» Aim of the task
For this exercise, reproduce the entries below exactly, but only from the line containing "align-items: flex-end ->" through the line containing "jaar volledige BOVAG", both included.

» Extracted records
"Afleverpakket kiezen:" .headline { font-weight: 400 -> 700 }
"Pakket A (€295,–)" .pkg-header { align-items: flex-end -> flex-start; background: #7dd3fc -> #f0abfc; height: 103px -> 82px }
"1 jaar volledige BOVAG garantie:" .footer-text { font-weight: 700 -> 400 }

==

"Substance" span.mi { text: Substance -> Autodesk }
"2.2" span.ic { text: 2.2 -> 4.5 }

» Response to this task
"Pakket A (€295,–)" .pkg-header { align-items: flex-end -> flex-start; background: #7dd3fc -> #f0abfc; height: 103px -> 82px }
"1 jaar volledige BOVAG garantie:" .footer-text { font-weight: 700 -> 400 }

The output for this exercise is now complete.